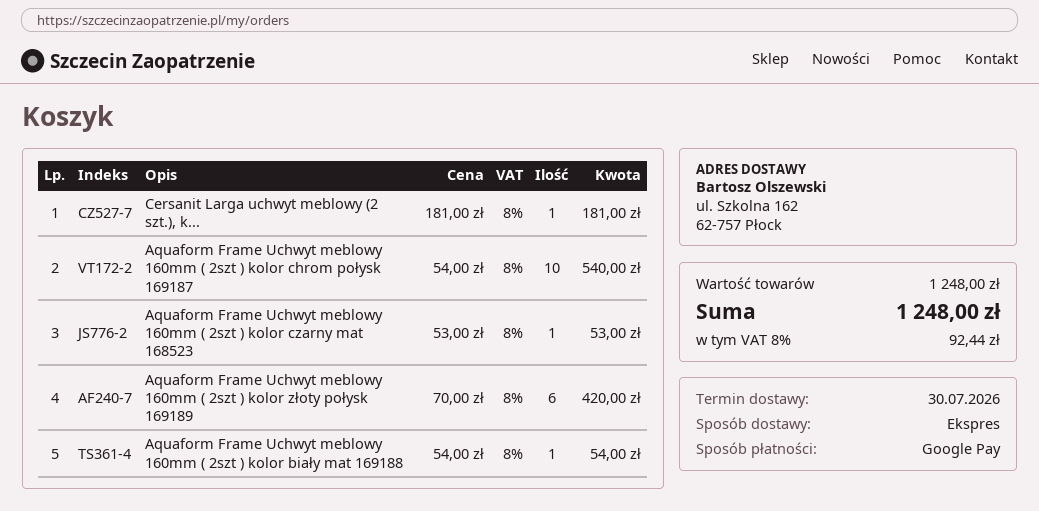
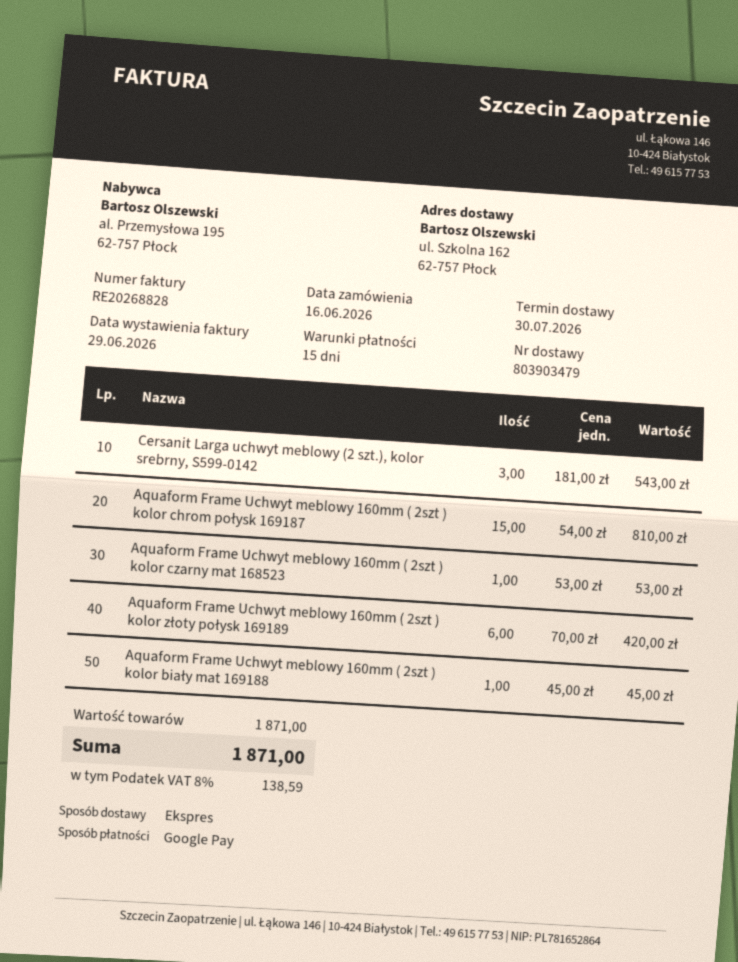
Cersanit Larga uchwyt meblowy (2 szt.), k...: 1 x 181.00 = 181.00 -> 3 x 181.00 = 543.00
Aquaform Frame Uchwyt meblowy 160mm ( 2szt ) kolor chrom połysk 169187: 10 x 54.00 = 540.00 -> 15 x 54.00 = 810.00
Aquaform Frame Uchwyt meblowy 160mm ( 2szt ) kolor biały mat 169188: 1 x 54.00 = 54.00 -> 1 x 45.00 = 45.00
subtotal: 1248.00 -> 1871.00
tax: 8% = 92.44 -> 8% = 138.59
total: 1248.00 -> 1871.00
--------------------------------
Task: Find the lines above that hold "Aquaform", then copy each of them.

Reply to the task:
Aquaform Frame Uchwyt meblowy 160mm ( 2szt ) kolor chrom połysk 169187: 10 x 54.00 = 540.00 -> 15 x 54.00 = 810.00
Aquaform Frame Uchwyt meblowy 160mm ( 2szt ) kolor biały mat 169188: 1 x 54.00 = 54.00 -> 1 x 45.00 = 45.00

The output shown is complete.